Have a good time the Mathematical Marvel With Stellar Math Issues
Pi Day is a day for folks to have a good time and recognize the significance of pi in our lives, and is commonly marked by numerous occasions and actions corresponding to pie-eating contests, pi recitation competitions, and lectures on the historical past and significance of pi. Some folks additionally use Pi Day as a possibility to boost consciousness in regards to the significance of math and science training.
NASA’s Jet Propulsion Laboratory celebrates the mathematical marvel with a set of problems involving real space missions.
Pi Day is the annual tribute to the mathematical constant pi, whose infinite number of decimals is usually rounded to 3.14. So what better day to celebrate than March 14? To find pi, aka the Greek letter p, you simply divide any circle’s circumference by its diameter.
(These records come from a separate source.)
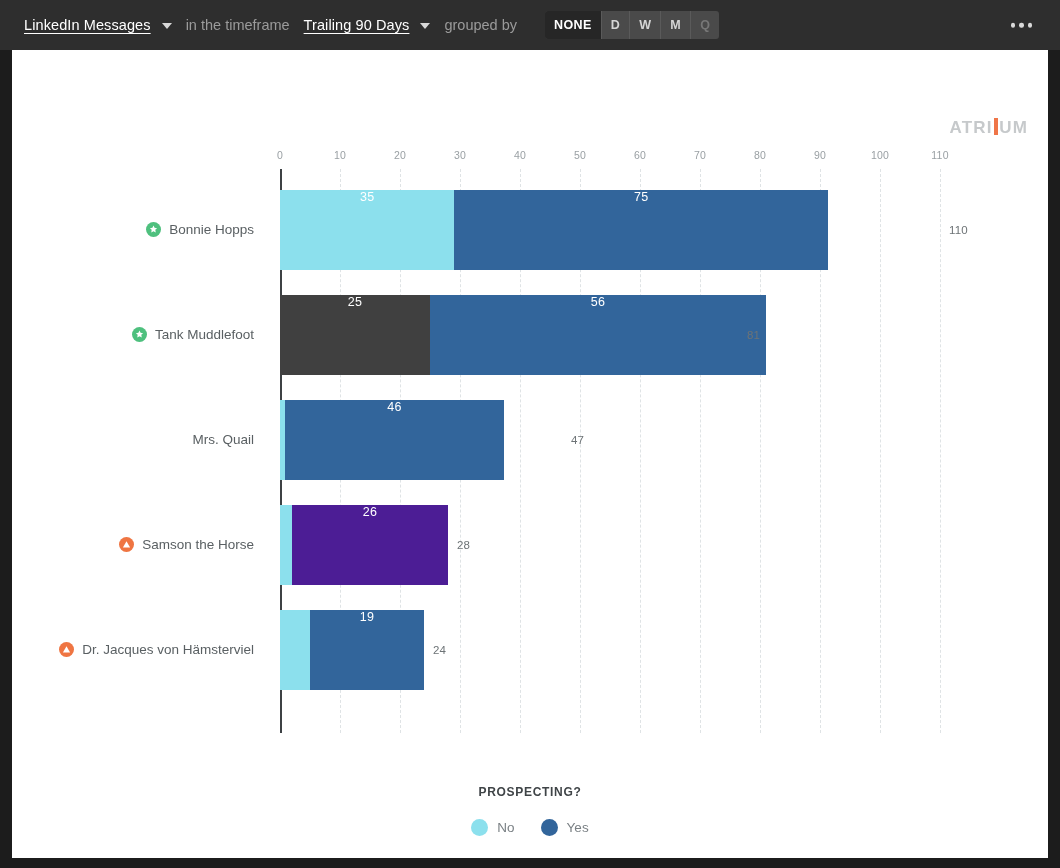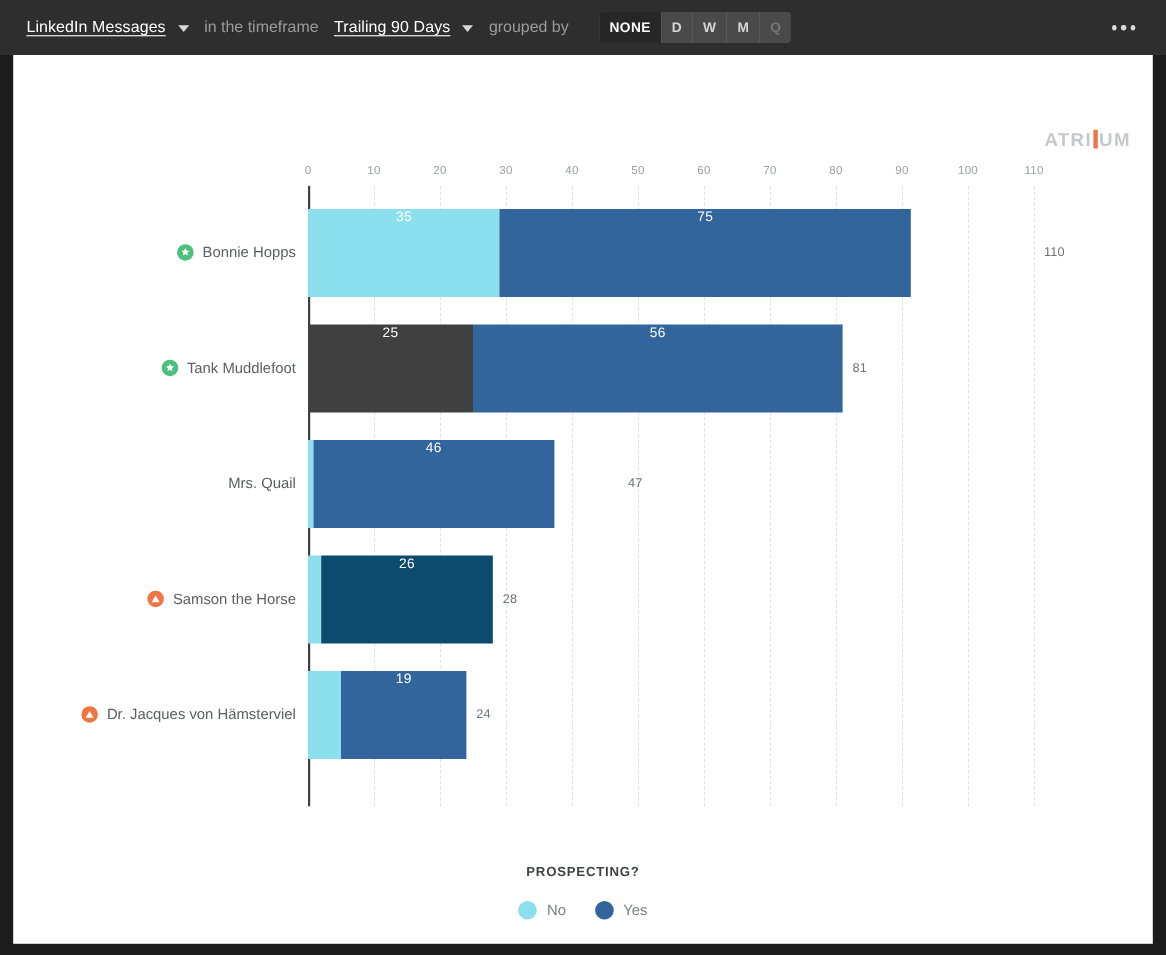"Bonnie Hopps" .row-label { padding-right: 11px -> 26px }
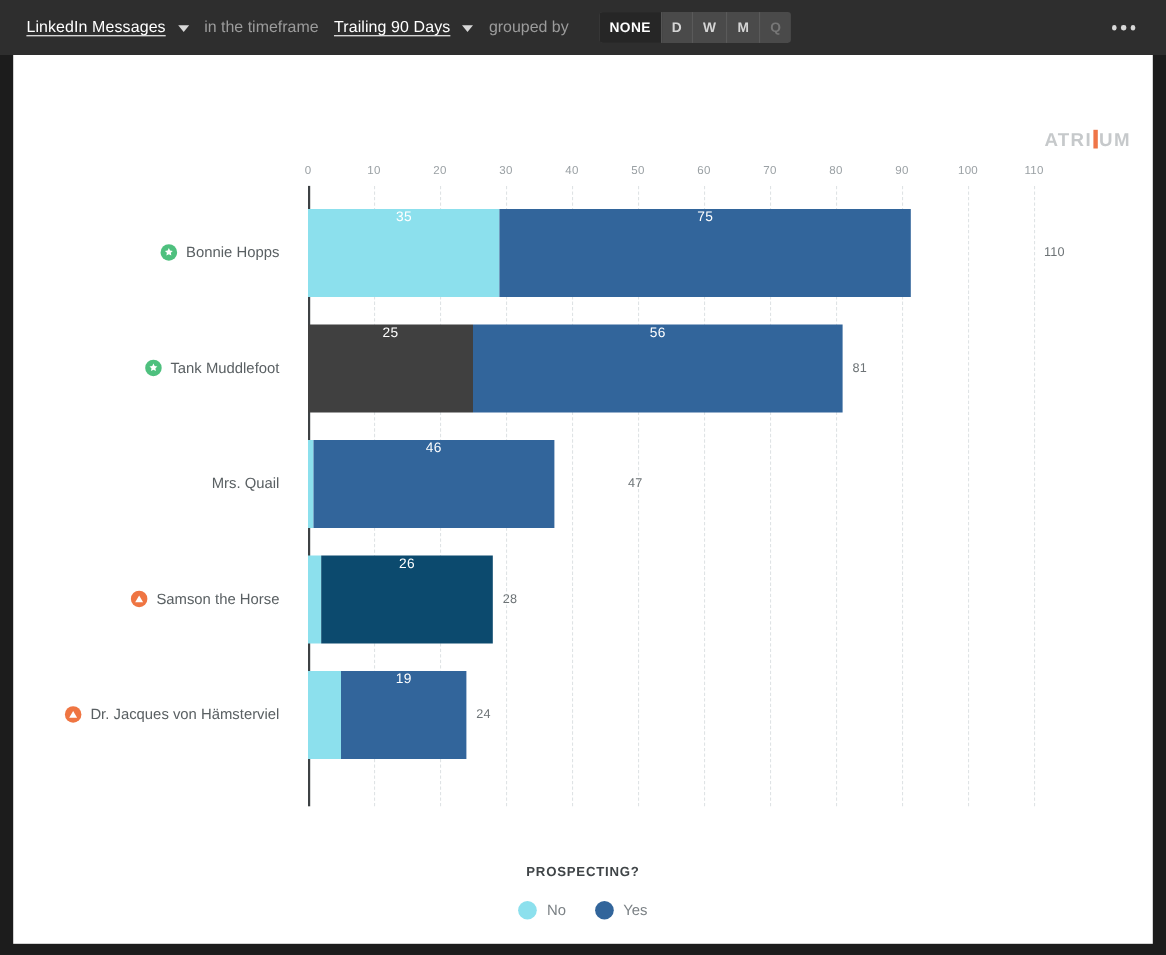"81" span.bar-total { left: 495px -> 467px }
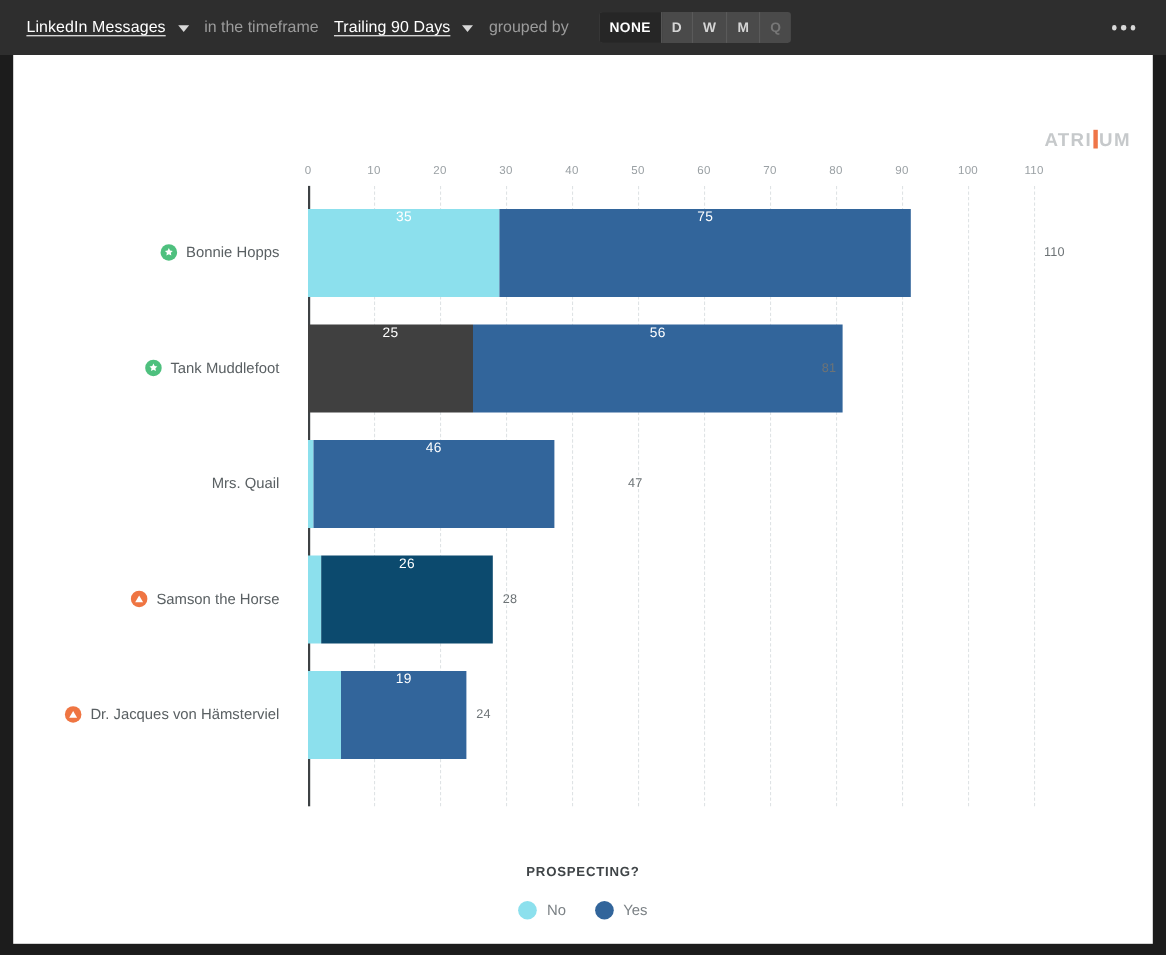"26" div.seg-yes { background: #0c4a6e -> #4c1d95 }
It’s a ratio that’s indispensable to NASA missions studying Earth, Mars, and beyond.
This Pi Day marks the 10th year that the Education Office at NASA’s Jet Propulsion Laboratory has celebrated this wondrously useful number with the agency’s Pi Day Challenge. Students can put their math mettle to the test to solve real problems faced by NASA scientists and engineers.
Using pi to tackle this quartet of problems, students can:
Answers to all four challenge questions will be available on March 15.
The NASA Pi Day Challenge is accompanied by other pi-related resources for educators, K-12 students, and parents, including lessons and teachable moments, articles, downloadable posters, and illustrated web/mobile backgrounds. More than 30 puzzlers from previous challenges are also available.
Pi is a mathematical constant that represents the ratio of the circumference of a circle to its diameter. It is a non-repeating and non-terminating number that has been calculated to trillions of digits, but is commonly approximated to 3.14. Pi is used in many fields, including mathematics, physics, engineering, and statistics, and has numerous applications in everyday life such as in the design of buildings, the calculation of distances in navigation, and in the measurement of circles and spheres.